Well, they say that things get easier the second time around when you’re building a business, and I’d say that certainly is true in some ways, but it’s still really hard. What’s been most difficult in this business is that as a marketplace, our supply, our location partners are really the product. Flow is just a mechanism for connecting the supply and the demand in a seamless way. If you don’t have great locations that people can go to, there’s no value to the user.
When we started the business the assumption we made was that acquiring these location partners would be really easy, especially coming out of Covid. It hasn’t been tremendously difficult, but it has also taken much longer than we expected. Part of that is it just takes time to get to the right person and communicate the value versus other similar services. What we wanted to do as a marketplaces was to frontload the supply acquisition, so that we could really focus on the user acquisition after. What we have found ourselves doing to a certain extent is juggling both. As we acquire more supply, we acquire more demand, and then we get supply constrained, meaning that we don’t have enough places for our users to go. So we then hustle to acquire more partners. That’s the most challenging.
It sounds like you can’t really avoid juggling the two.
Exactly. It’s the chicken or the egg problem.
Ok, now we are going to move on to the rapid fire questions:
What’s one word that describes you? Ambitious but humble
Favorite professor at Stern? Professor Foudy
First job? Picking and packing at an electronics factory in Dover, New Jersey
What are you reading right now? Almanack of Naval Ravikant, a book about the founder at AngelList who has a very unique perspective on life and growing businesses
Finish this sentence: At 7am you can find me… running.

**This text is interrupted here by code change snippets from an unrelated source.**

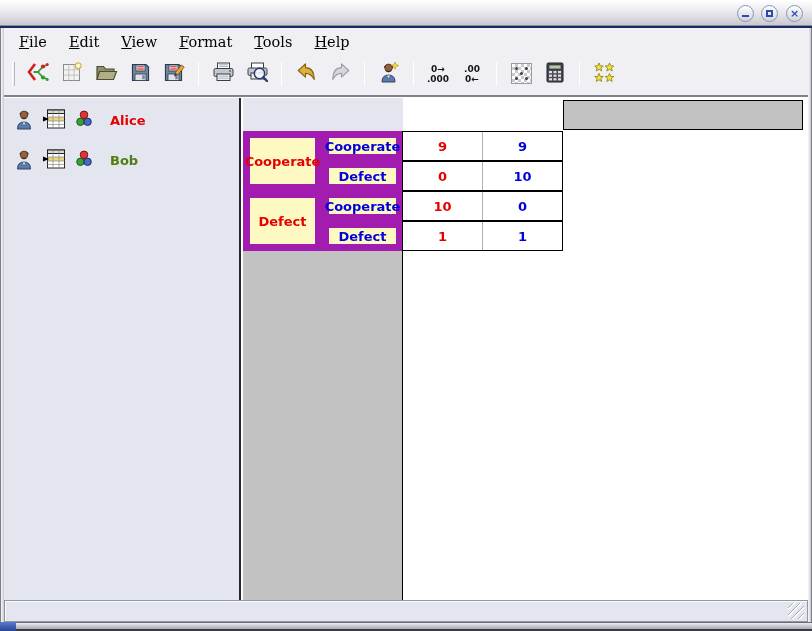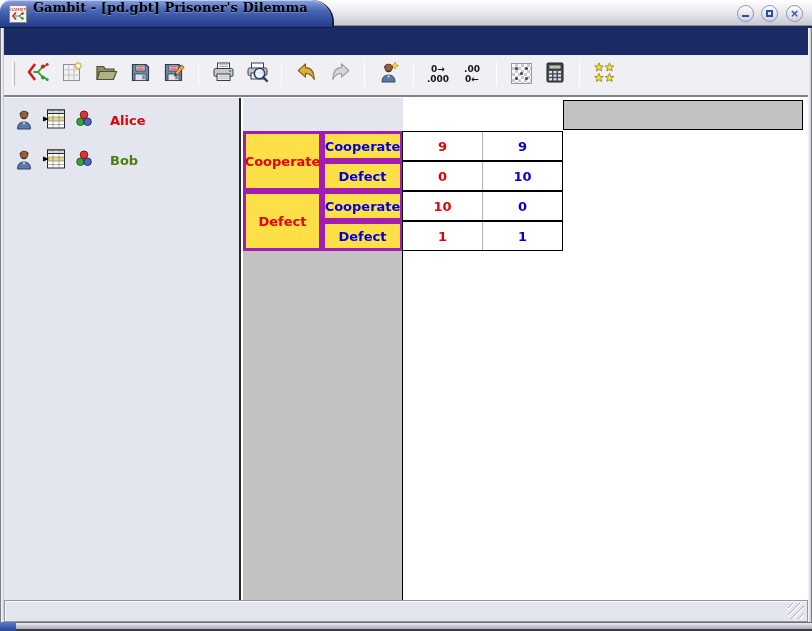"Gambit - [pd.gbt] Prisoner's Dilemma" div.title-tab { html: <div> <span><svg> <rect></rect> <text>GAMBIT</text> <path></path> <path></path> <circle></circle> <circle></circle> </svg></span> <span>Gambit - [pd.gbt] Prisoner's Dilemma</span> </div> -> none }
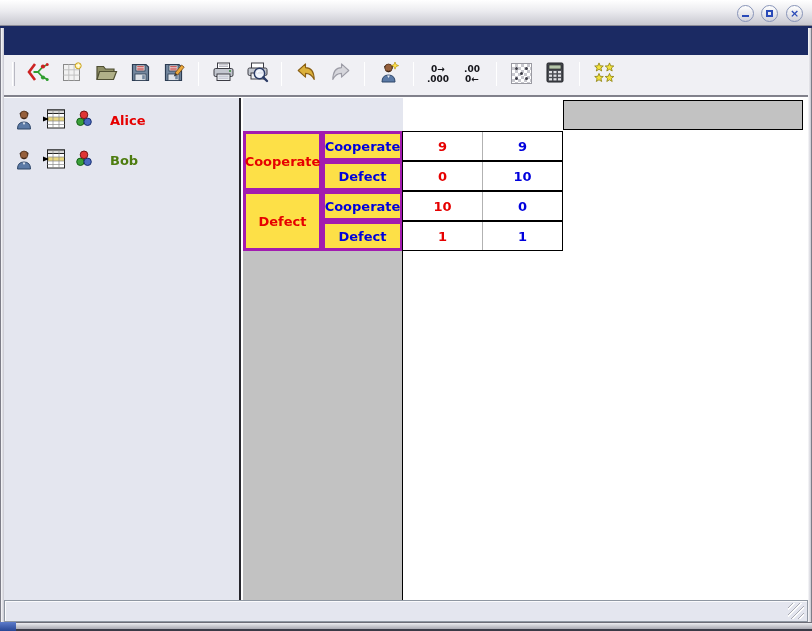"File" div.menubar { html: none -> <div> <div>File</div> <div>Edit</div> <div>View</div> <div>Format</div> <div>Tools</div> <div>Help</div> </div> }
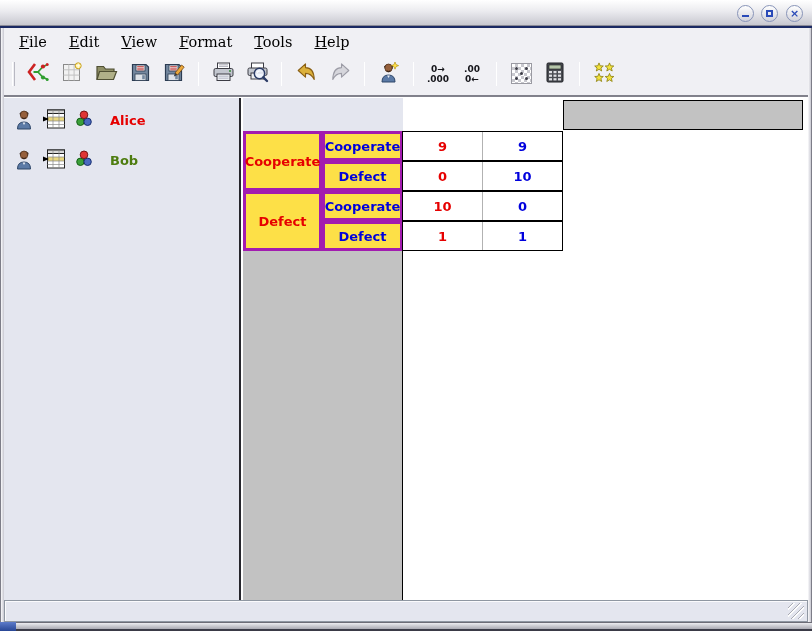"Cooperate" .strat { background: #fde047 -> #fef9c3; border: 3px solid #a21caf -> 7px solid #a21caf }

What is a cause you’re passionate about? Mental health
What do you do for fun? Play soccer or tennis
What’s your favorite movie, TV show or podcast? Favorite movie, The Big Lebowski
What’s one thing you can’t do that you want to learn? Build applications on blockchain
Ok, just a couple more quick questions before we wrap!
How do you think your time at Stern influenced where you are today?
Stern influenced me by introducing me and also pushing me into the world of finance – but giving me the room to think beyond that industry.
What advice would you give to fellow Sternies who aspire to start their own businesses?
Find the intersection of what you’re passionate about and what you’re good at, find an opportunity that fits that intersection – and then pursue it. And don’t give up.
Wait! One last thing – are you still with the girl?
I am still with the girl. We were dating long distance for about two months and then I moved in with her when I moved out here before Covid. Things moved fast, but we’re still together so it’s working out.
Nice. I felt like it was very important to close the loop on that human interest element. Thanks so much for sharing your story with us, Mark!